Вот их свадьба. У нее белое платье прямого фасона. Он в костюме. Счастье от того, что сбылись мечты о семье. Что сумрак бытия не смог поглотить радость жизни, что они женятся. Он прижимает ее к себе и улыбается во весь рот, как мальчишка. Она щурится на солнце и улыбается загадочно, ровно так, как любит ее он.
Вот их первая встреча. Они так долго глядели друг другу в глаза, то чуть прищурившись от улыбки, то прямо и серьезно, как бы говоря: «Я взрослый человек, и вижу, Вы тоже», то опять едва заметно улыбаясь.
Он был режиссером, мало кому известным, и фотографом, чуть более успешным. Шел тысяча девятьсот семидесятый год. А в следующем 1971 году они вместе ездили в его командировку и ее отпуск, делать фотографии для иллюстрированной книги «Памятники архитектуры средней Азии». Стоял апрель месяц. Вечерами тени от деревьев падали на стену бокового фасада Медресе Кукельдаш и были длиннее дневных, а люди в Бухаре ходили по советскому обыкновению в рубашках.
Целыми днями они фотографировали. Он показывал ей ракурсы, находки, советовался. Она хвалила, но не перехваливала, она была в восторге от этого знойного мира, от высокого синего-синего неба, без единого облака, от постоянного солнца.
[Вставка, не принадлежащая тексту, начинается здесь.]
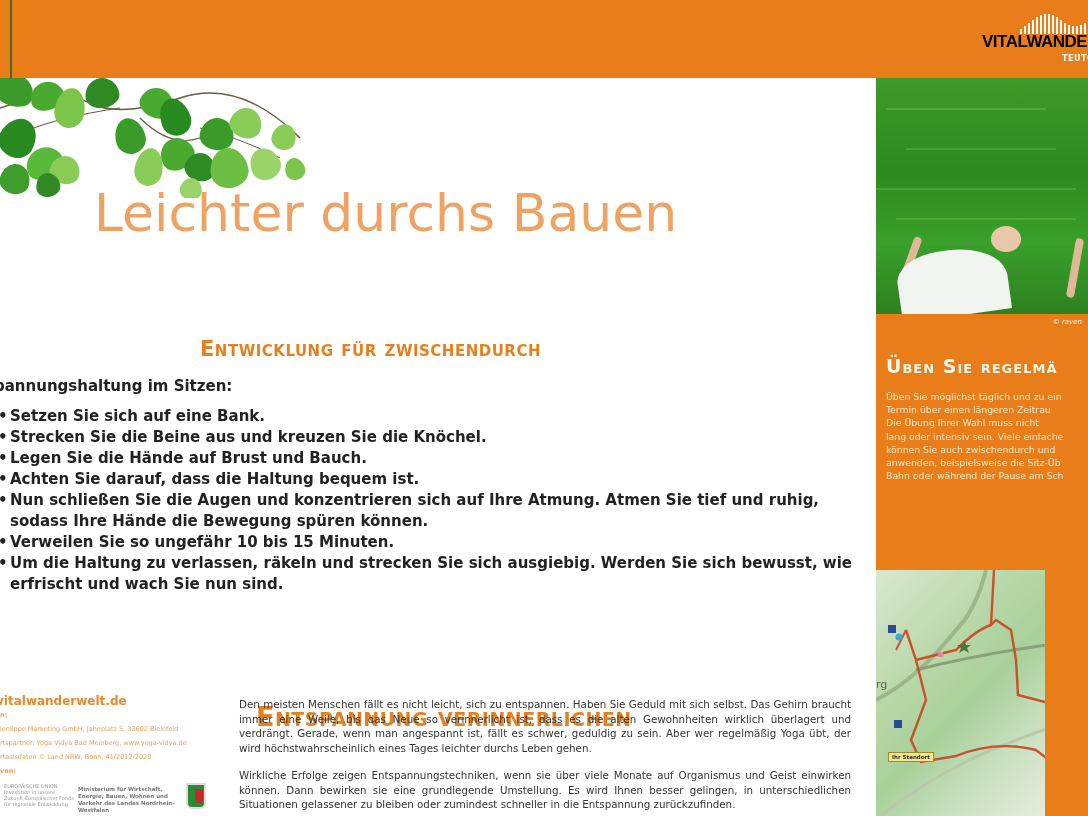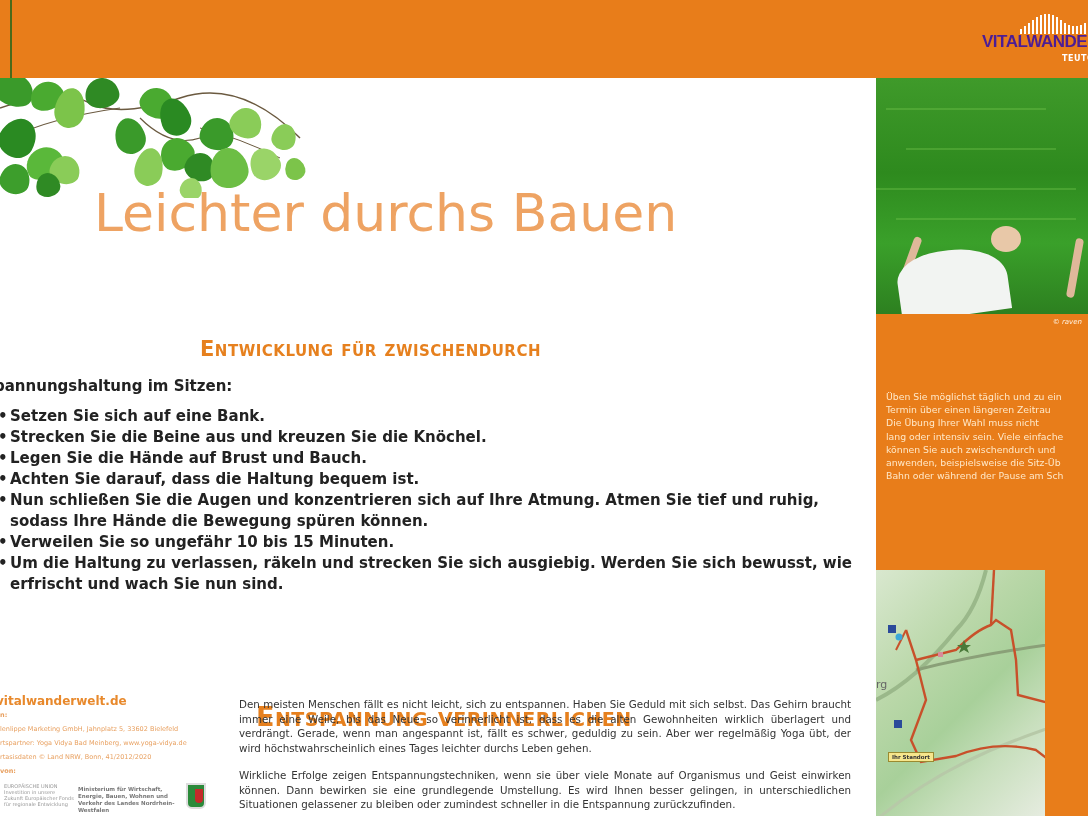"VITALWANDE" .logo .word { color: #4c1d95 -> #000000 }
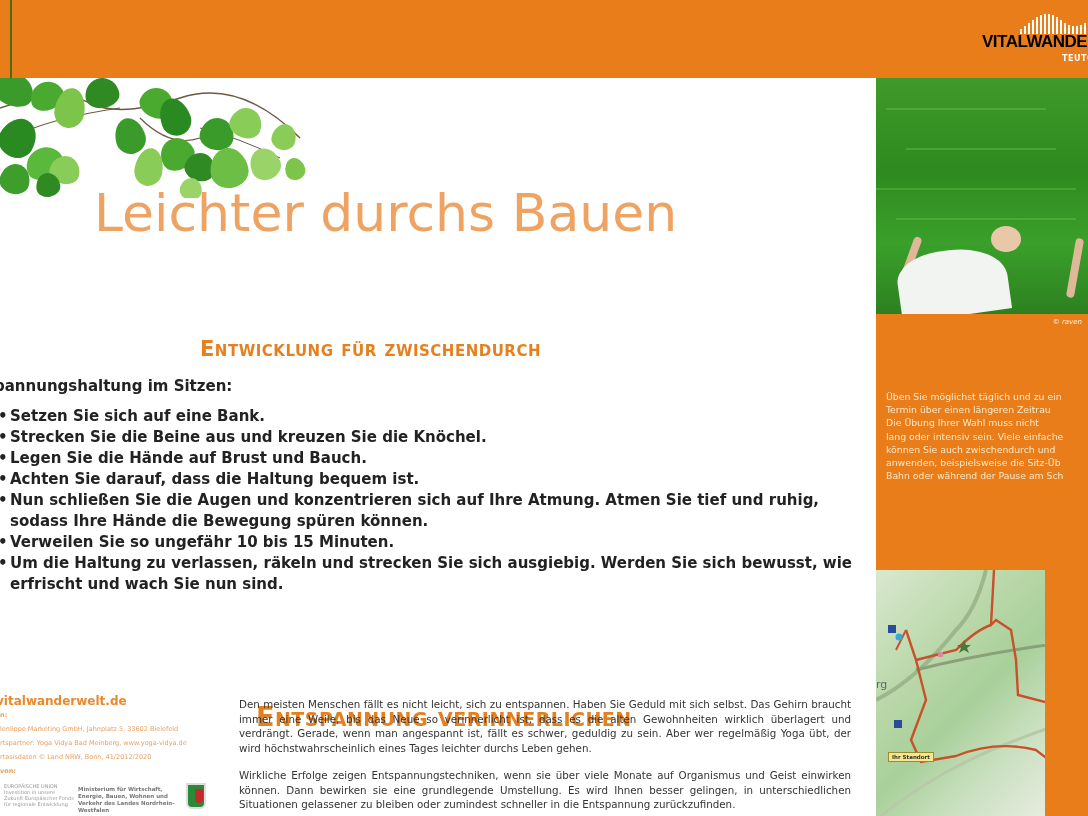"Üben Sie regelmä" div.rp-title { html: none -> <div>Üben Sie regelmä</div> }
Больше и чаще в кадре появлялись местные жители в своих ярких одеждах, сотканных орнаментом алых, темно-синих и белоснежных цветов. Цветов их неба, их крови и их правды. Мужчины всегда смотрели в кадр, прямо и сурово. Женщины куда-то вдаль, направо, налево, из-под руки, но никогда в кадр.
Он фотографировал и ее. Вот она интеллигентно присела на ступени портала мавзолея Тумман-ака в Самарканде. На ней короткие шорты, белая футболка и белые кожаные босоножки. Она загорела, и волосы на солнце стали еще белее. Короткая стрижка, темные очки, часы, рука у подбородка и теплый камень Самарканда. А вот полдень. Она купила на местном базаре красное платье с мелким синим орнаментом и синюю, в цвет, кофту. Солнце так жарит, что на плечи накинута эта шерстяная синяя кофта, она смотрит в даль и вспоминает свои машины и перфокарты, своих сослуживцев; и спина ее сутулится. А солнце жарит уже пол тысячи лет бирюзовые купола и белый орнамент, и синь арабской вязи, такой же непонятной и безликой, как и бог арабов.
А после были такие же жаркие ночи. Ночи, когда тела, прогретые за день и не привыкшие к такому температурному режиму, со всей страстью возможной и невозможной, отдавали друг другу избытки тепла и любви.
Так долго длилось одиночество, что сладостью отдавало любое прикосновение. Миллиарды, триллионы клеток ее организма, все ее существо перемещалось в кожу и кожа принимала его прикосновения, кожа вдыхала давно забытый аромат любви, кожа жила, наслаждалась и не могла насладиться и знала, что все это так недолговечно.
Она отключала голову по временам, но как раз тогда, голова включалась с утроенной силой. А по временам, голова и вправду отключалась сама. Она уплывала очень далеко. Ей ничего не казалось и ничего не существовало. А потом она возникала, и плыла, как обожжённое за день тело с высокой температурой, по совсем узкой речке вдоль зарослей ивняка и осоки, каких-то простых трав средней полосы, а вода в этой реке была холодная-холодная, видимо октябрь. И так темно. Темна вода реки и тяжелые занавеси гостиницы прячут свет ровно настолько, что нет ни времени, ни пространства, и только теперь возникло горячее тело и холодная среднерусская река, или это холод белоснежной холщовой казенной простыни? Или все это превратится в сон, так скоро. Как скоро? И во что превратится сон?
А сон ни во что не превратился. Превратился в двух мужиков, хорошо, что не таджиков. Хотя, возможно, таджики не были бы столь бесцеремонны на этих похоронах, единственных похоронах ее жизни.